546 reviews for:

How to Read Now

Elaine Castillo

4.18 AVERAGE


If there’s anything I love more than razor-sharp essays, it’s an essay collection that challenges you, forces you to interrogate the parts of yourself you didn’t yet know need to be interrogated. I walked away from this with more questions than answers - and that’s not a bad thing! It’s a book ultimately about how we read - personally, collectively, institutionally. I can’t wait to read it again.

Not for me. (1) There is too much sarcasm in the essays, and I think the writer put too many notes in brackets. For example, at one point, she was discussing how we shouldn’t separate the Nobel prize winner’s political stance from his works, which was quite interesting, but the next minute she started talking about her mom and put the notes in brackets with sarcasm.(2) I’m not familiar with the American TV shows she’s referencing. (3) I would still like to read her memoir.

Elaine Castillo is the greatest of all time.
challenging informative reflective slow-paced

3.5 stars - many of Castillo's references went over my head, her writing style could be inaccessible, and I disagreed with some of her points (e.g. against reading trashy books), but her central thesis that art is and should be viewed with a political lens was thought-provoking. I read this while in the UK and believe it deepened my experience, though likely lessened my pleasure by opening my eyes to patterns and perspectives I hadn't considered, e.g., the presence or absence of people of color in the National Gallery's paintings.
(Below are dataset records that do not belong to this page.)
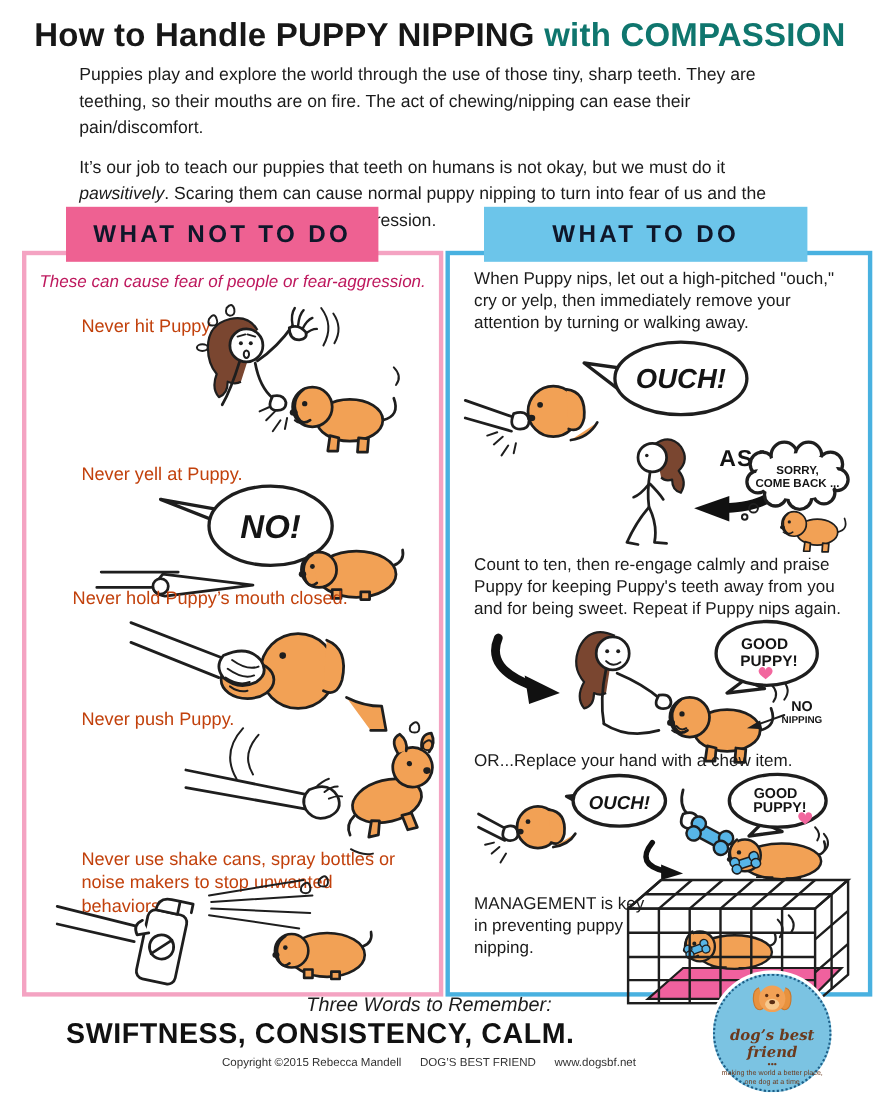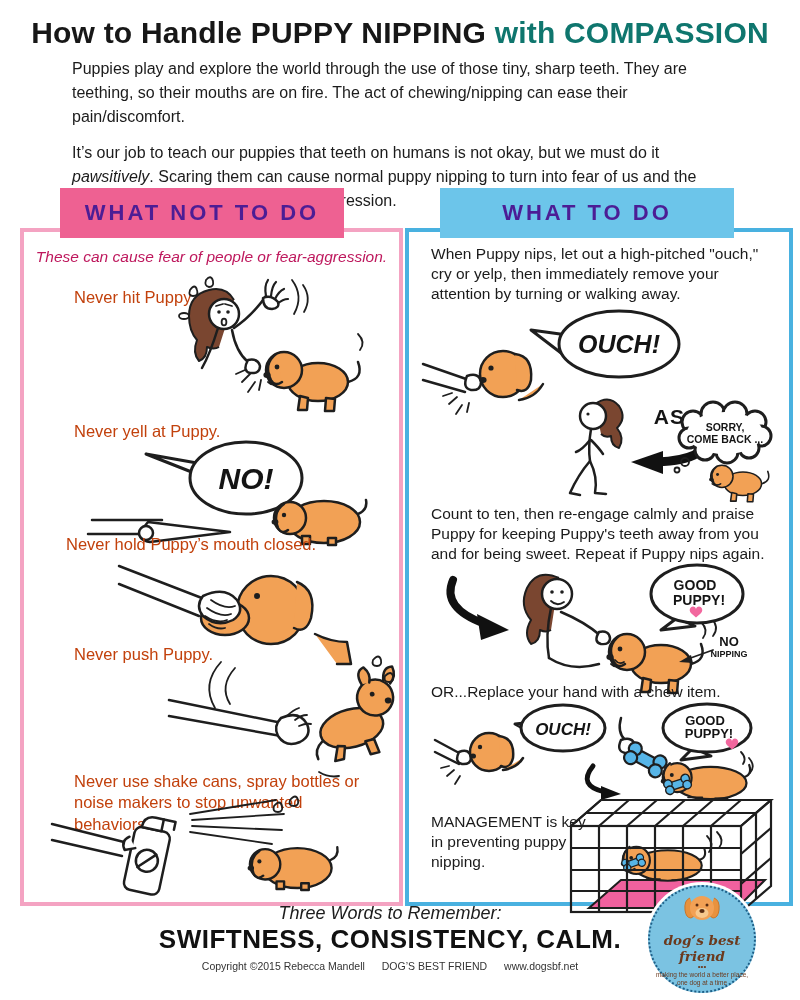--- a/index.html
+++ b/index.html
@@ -16,7 +16,7 @@
   .intro-2{top:113px;margin-top:28px;}
 
   
-  .col-header{top:188px;height:50px;line-height:50px;text-align:center;color:#4c1d95;
+  .col-header{top:188px;height:50px;line-height:50px;text-align:center;color:#0f172a;
               font-weight:bold;font-size:22px;letter-spacing:3px;z-index:3;}
   .hdr-pink{left:60px;width:284px;background:#EE6192;}
   .hdr-blue{left:440px;width:294px;background:#6CC5EA;}

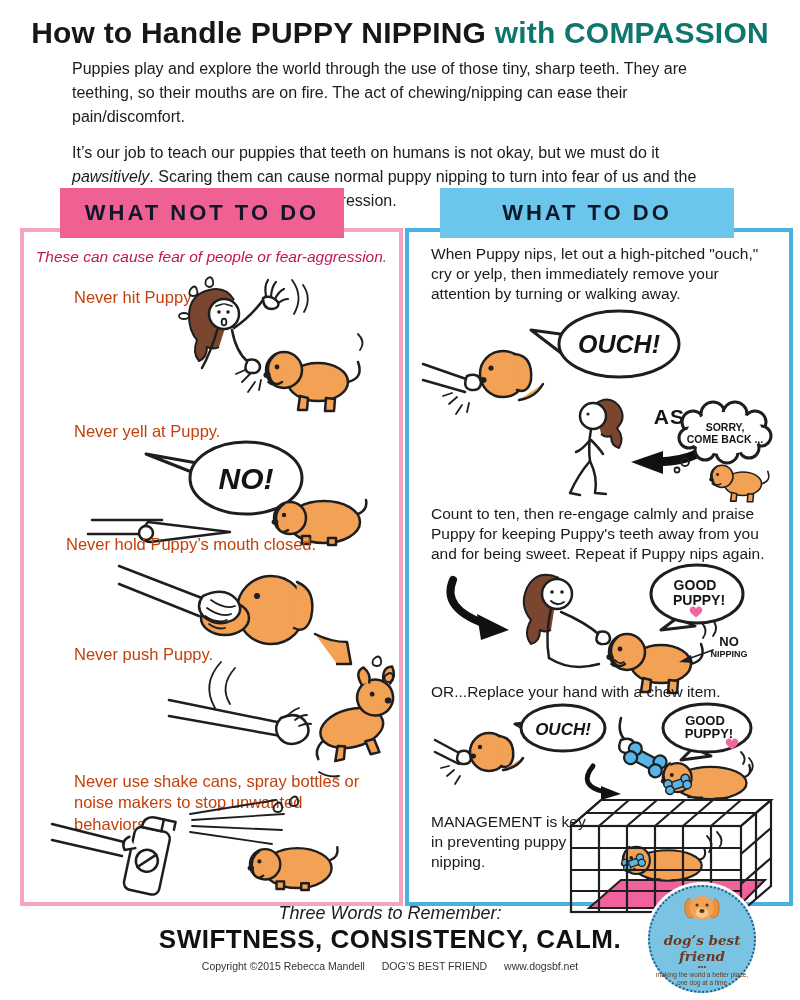--- a/index.html
+++ b/index.html
@@ -31,7 +31,7 @@
 
   
   .remember{top:903px;left:60px;width:660px;text-align:center;font-style:italic;font-size:18px;}
-  .threewords{top:924px;left:60px;width:660px;text-align:center;font-weight:bold;
+  .threewords{top:924px;left:60px;width:660px;text-align:left;font-weight:bold;
               font-size:26px;letter-spacing:.5px;color:#111;}
   .copyline{top:960px;left:60px;width:660px;text-align:center;font-size:10.5px;color:#333;}
   .copyline span{margin:0 7px;}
This book surprised me. On the one hand, Castillo's tone is young and at times informal (throwing out modern slang phrases and the occasional "bitch" here and there); at the same time, her sentences often are Dickensian, one sentence encompassing an entire paragraph because of all of the parenthetical and em-dash phrases. That habit plus the global organization within essays made the train of thought difficult to follow sometimes.

My mind is very much parenthetical, so I have the same tendency in my own writing. I also have a good grasp of sentence diagramming. But it was tough keeping up with where the subject of the sentence was once I finally got to the verbs.

But perhaps I'm not the expected reader, as Castillo would say. I did learn quite a bit from the indigenous history she laid down in each chapter. I know it doesn't sound like a 4-star survey, but her content is generally good and worth reading. I don't feel qualified to go into a longer discussion of it (plus I'm tired and want to go to bed).

Incredibly mixed on this book. Some of the essays are incredibly strong, some I felt defensive about and didn't quite agree with (she *really* doesn't like Didion), and a few went pretty deep on books or movies I'm not familiar with. 

It's on the latter that I struggled: at times an essay would read like the first draft of a college level paper on the selected book/movie/TV show, where she was still working out her emotional reactions to it, when the essay could have been stronger as less personal and more universal. I would have been totally into a book that was just a tad bit more general about the importance of seeing colonialist literature for what it is. Or, she could have turned the book into more of a memoir -- which I would have also been totally into. 

It just could have used a more concrete decision on how personal/emotional it should be and then editing furthering that decision.

Wowowowow! I have so many thoughts but this book deserves a properly thought out review, so I will sit with my notes and my feelings. This book is a battle cry and I fucking loved it.